I looked up. "Am I?"
"You have a face you make when you're processing." He crossed to the couch and sat beside me, close enough that our thighs touched. "What's going on in that chaotic brain, baby?"
"Just noticing things."
"What things? Don’t be quiet now. I want to know it all."
"How I've started waking up early even though I don't have to. Or how I put my weapons back in their spots because you created a system that makes sense." I set the bowl in my lap aside. "How you've basically imposed your entire routine on me, and I didn't even notice until today."
Henny went still. "Does that bother you?"
I turned to face him fully. "No. And that's what's weird. It should bother me. I've always avoided routine and structure. But yours? Yours feels safe. Like the world is better inside it."
His expression softened. "You seem calmer lately too. More settled."
"I am." The admission felt big. "I didn't realize how exhausting it was, living in chaos all the time. Making decisions from scratch every day. Now I wake up and know what's happening. Everything has a place and a time. I don't have to think about it."
"Structure can be comforting," Henny said quietly. "Especially for people whose work is unpredictable."
"Is that why you're like this? Because of the job?"
He leaned back, and I automatically shifted to curl into his side. "Partly, yes. Growing up in this world meant constantinstability. Violence could erupt at any moment. Loyalties shifted.
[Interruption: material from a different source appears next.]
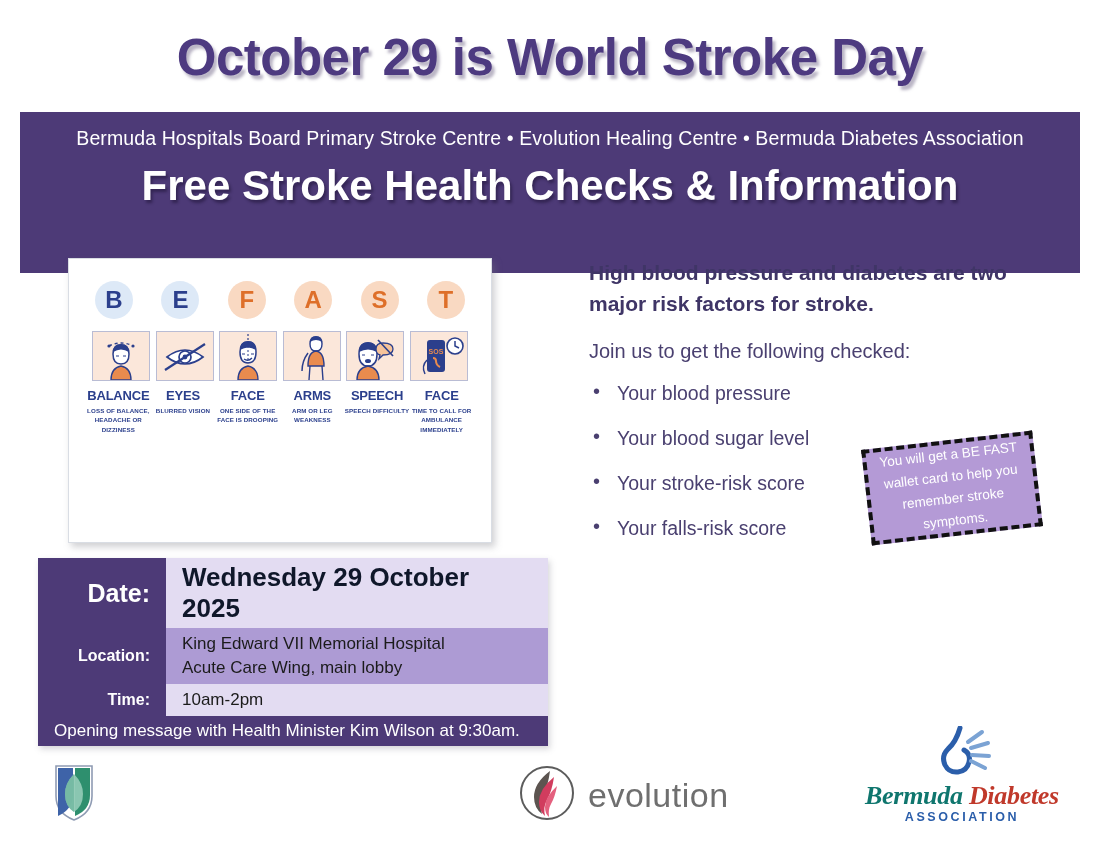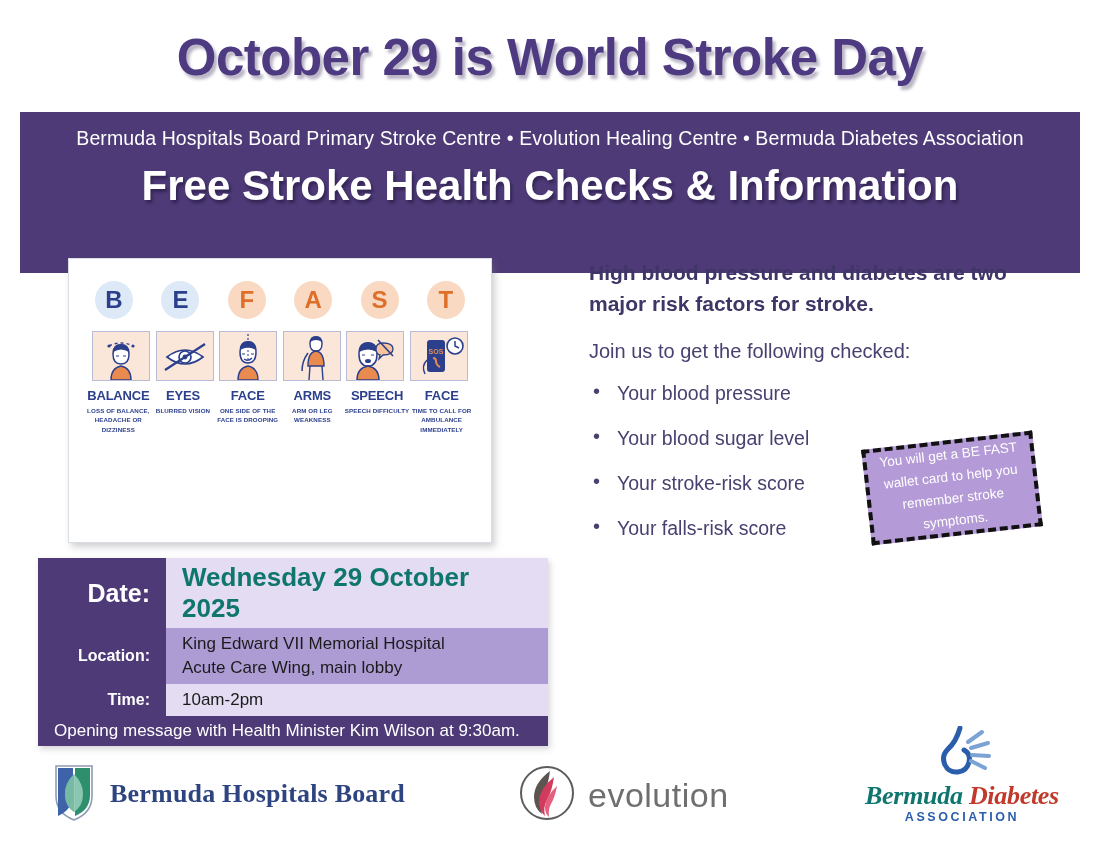"Wednesday 29 October 2025" .val-date { color: #0f766e -> #0f172a }
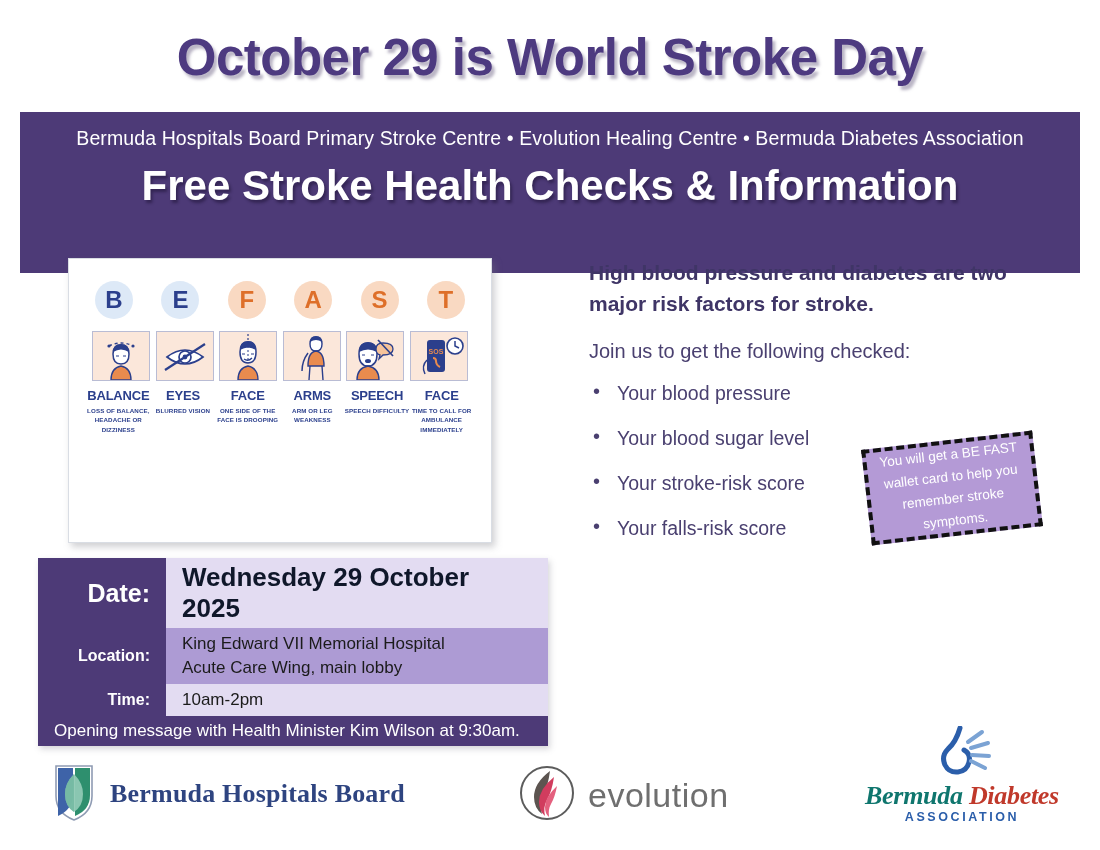"Bermuda Hospitals Board" span { html: <span>Bermuda Hospitals Board</span> -> none }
People disappeared. Creating routine was how I coped. If I could control my own schedule, my own space, then at least part of my life was stable."
I'd never thought about it that way. Henny's need for order wasn't just preference. It was survival.
"And now you're sharing that stability with me.”
"I want to." His arm came around my shoulders. "You give me freedom in other ways. You take the weight of having to be on guard off me when we're together. Let me just exist without having to be in focused of everything around me. I know I’m safe with you."
The exchange made perfect sense. I gave him submission, the relief of not having to put on his tough exterior. He gave me structure, the comfort of knowing where I fit.
"I like it. Your routines. The way you do things.”
He pressed a kiss to my temple. "That’s very good, baby. Because I'm not planning to stop."
"Please don't." I tilted my head back to look at him. "I know I joke about it, but seriously, Henny. You can organize my whole life from now ‘til forever. I trust your systems more than I trust my own mind."
His eyes searched mine. "You really mean that."
"I really do." I cupped his jaw. "For the first time in my life, I feel like I fit somewhere. Like there's a place carved out specifically for me and all my mess. You did that."
"You're not a mess, baby. You're just… high energy," he said firmly.
I laughed. "That's a diplomatic way to put it."
"It's accurate. And your energy fits perfectly with my need for structure. You keep me from getting rigid. I keep you from spinning out." His thumb traced my cheekbone. "We balance each other."
The word balance resonated in my chest. That's what this was. Not one person fixing the other, but two people finding happiness together.
"What time is it?" I asked.
Henny checked his watch. "Ten fifteen."
"Bedtime is soon, then."
His lips quirked. "You don't have to follow my schedule that precisely."
"But I want to." I kissed him quick and sweet. "Because when we go to bed at your time, I know you'll be there next to me. And when I wake up, you'll be there. It's predictable and steady. Plus, it gives me more time with the one person I want to be with most."